NICO, DE STILLE KAMPIOEN

© BELGAIMAGE

Tweede in 2014 en 2015, telkens na Lewis Hamilton, het zat Nico Rosberg hoog. Maar de wraak van de Duitser smaakte zoet. Zondag won hij, 34 jaar na zijn vader Keke, zijn eerste wereldtitel.

Vrienden zullen ze nooit meer worden, Nico Rosberg en Lewis Hamilton, sinds 2013 ploegmaats bij het dominante Mercedes AMG Petronas F1 Team. De 31-jarige Duitser reed sinds 2010 aan de zijde van Michael Schumacher voor het nieuwe en ambitieuze Duitse team, maar Red Bull en Sebastian Vettel waren vier jaar na elkaar oppermachtig. De komst van Hamilton, wereldkampioen in 2008, moest de rollen omdraaien.

Rosberg was not amused met de transfer. Ze reden in 2000, veertien jaar jong en het hoofd vol puberdromen, voor Team MBM.com, maar waren ook toen al rivalen. Hamilton werd Europees kampioen, maar de F1 leek ver weg. ‘Ik geloofde er niet in.
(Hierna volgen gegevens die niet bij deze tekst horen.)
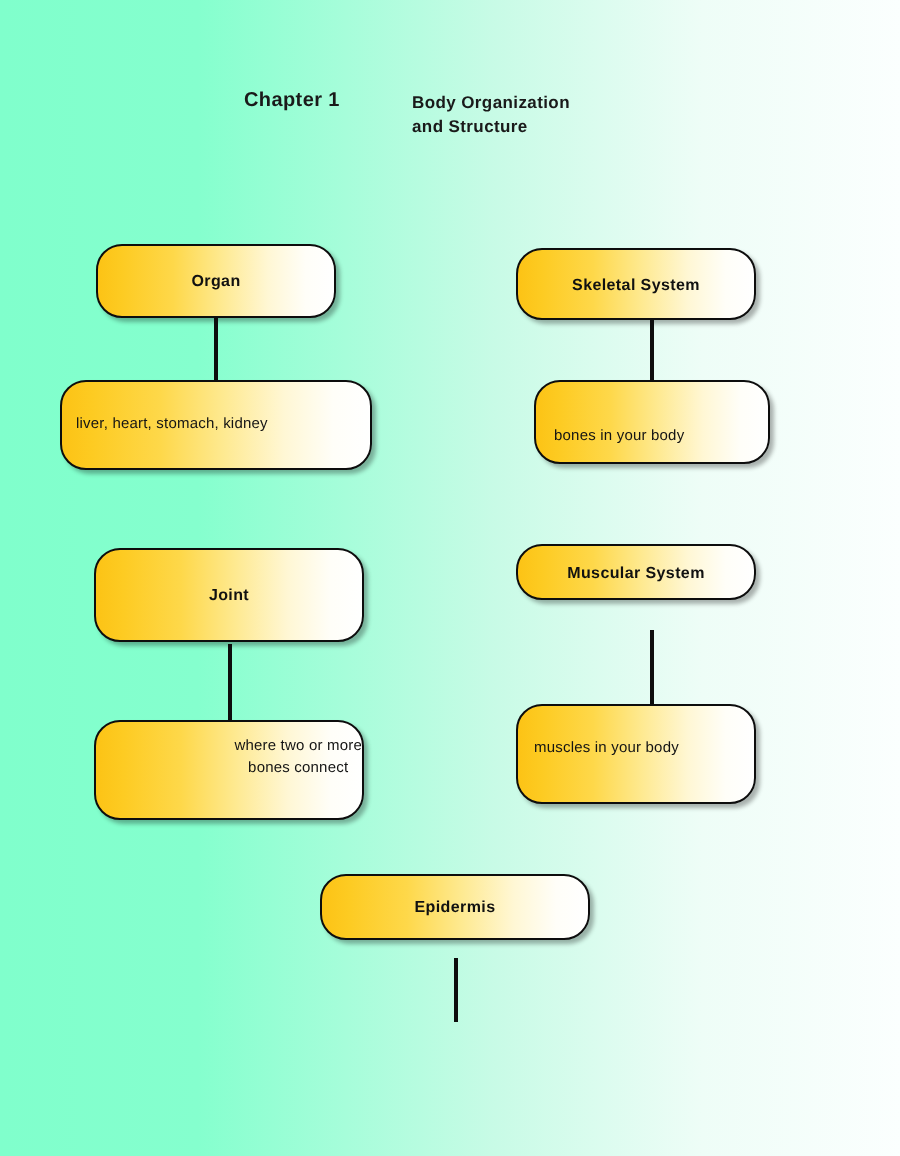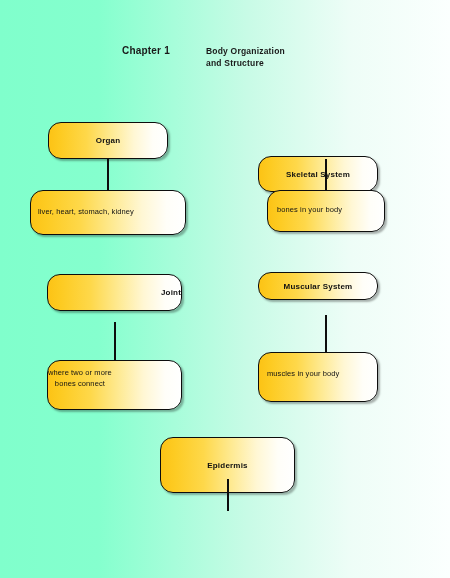--- a/index.html
+++ b/index.html
@@ -114,7 +114,7 @@
     <span class="node-text">liver, heart, stomach, kidney</span>
   </div>
 
-  <div class="node term" style="left:258px; top:124px; width:120px; height:36px;margin-top:32px;">
+  <div class="node term" style="left:258px; top:124px; width:120px; height:36px;">
     <span class="node-label">Skeletal System</span>
   </div>
   <div class="connector" style="left:325px; top:159px; height:32px;"></div>

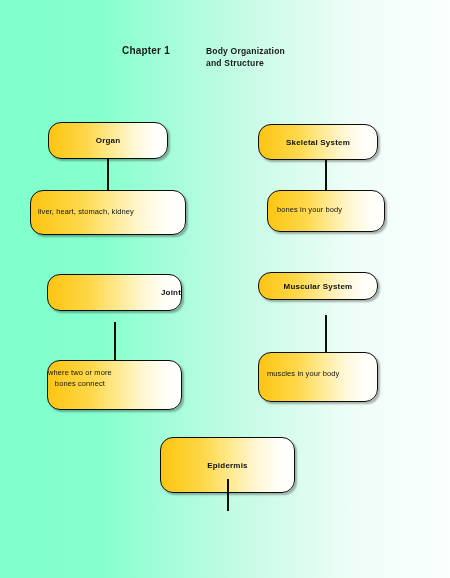--- a/index.html
+++ b/index.html
@@ -118,7 +118,7 @@
     <span class="node-label">Skeletal System</span>
   </div>
   <div class="connector" style="left:325px; top:159px; height:32px;"></div>
-  <div class="node desc" style="left:267px; top:190px; width:118px; height:42px; padding:13px 16px 0 9px;">
+  <div class="node desc" style="left:267px; top:190px; width:118px; height:42px; padding:13px 16px 0 9px;align-items:center;">
     <span class="node-text">bones in your body</span>
   </div>
 

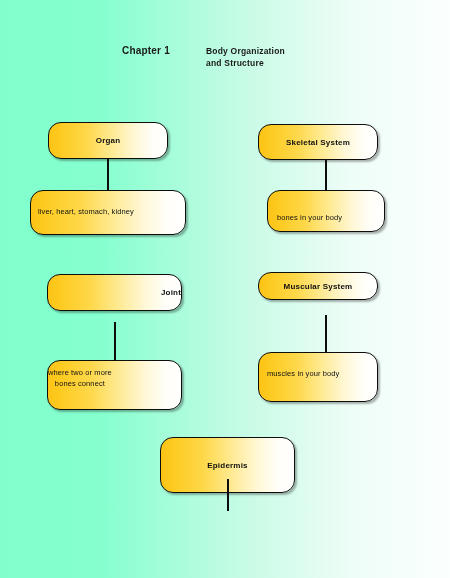--- a/index.html
+++ b/index.html
@@ -122,7 +122,7 @@
     <span class="node-text">bones in your body</span>
   </div>
 
-  <div class="node term" style="left:47px; top:274px; width:135px; height:37px;justify-content:flex-end;">
+  <div class="node term" style="left:47px; top:274px; width:135px; height:47px;">
     <span class="node-label">Joint</span>
   </div>
   <div class="connector" style="left:114px; top:322px; height:39px;"></div>

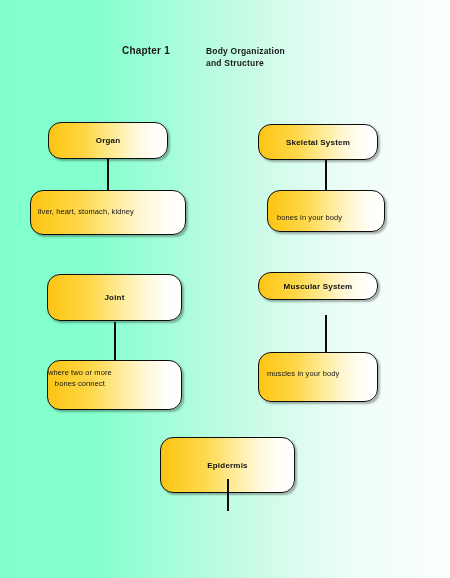--- a/index.html
+++ b/index.html
@@ -69,7 +69,7 @@
     justify-content: flex-start;
   }
   .node.desc.centered {
-    justify-content: flex-start;
+    justify-content: flex-end;
   }
 
   .node-label {

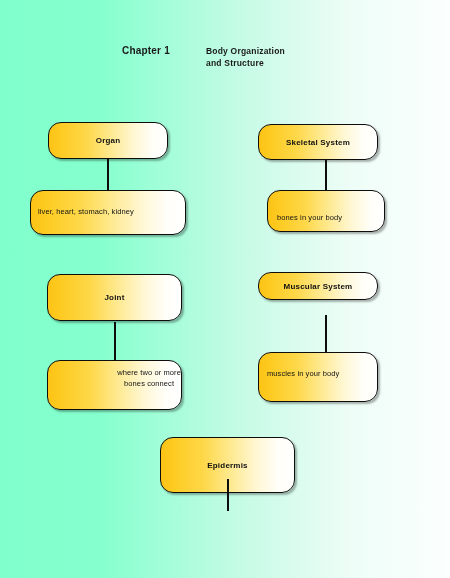--- a/index.html
+++ b/index.html
@@ -139,7 +139,7 @@
     <span class="node-text">muscles in your body</span>
   </div>
 
-  <div class="node term" style="left:160px; top:437px; width:135px; height:56px;">
+  <div class="node term" style="left:160px; top:437px; width:135px; height:33px;">
     <span class="node-label">Epidermis</span>
   </div>
   <div class="connector" style="left:227px; top:479px; height:32px;"></div>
Nico zei: ‘Wanneer ik in de F1 rijd.’ Ik sprak met voorbehoud: ‘Als ik óóit in de F1 rijd.’ Nico, wiens vader Keke in 1982 wereldkampioen werd, wíst dat hij zijn droom zou realiseren.’

De rolverdeling was duidelijk, bevestigde teambaas Dino Chiesa aan de BBC. ‘Lewis had meer talent en eindigde meestal voor Nico, die zich gemakkelijk met de tweede plaats kon verzoenen. Lewis niet.’ Naast het circuit ging Rosberg de strijd wél aan. Tafeltennis, voetbal, videogames, wedstrijdjes met een eenwieler of om het meest… pizza’s eten. Maar, zo zei Chiesa: ‘Ze waren vrienden.’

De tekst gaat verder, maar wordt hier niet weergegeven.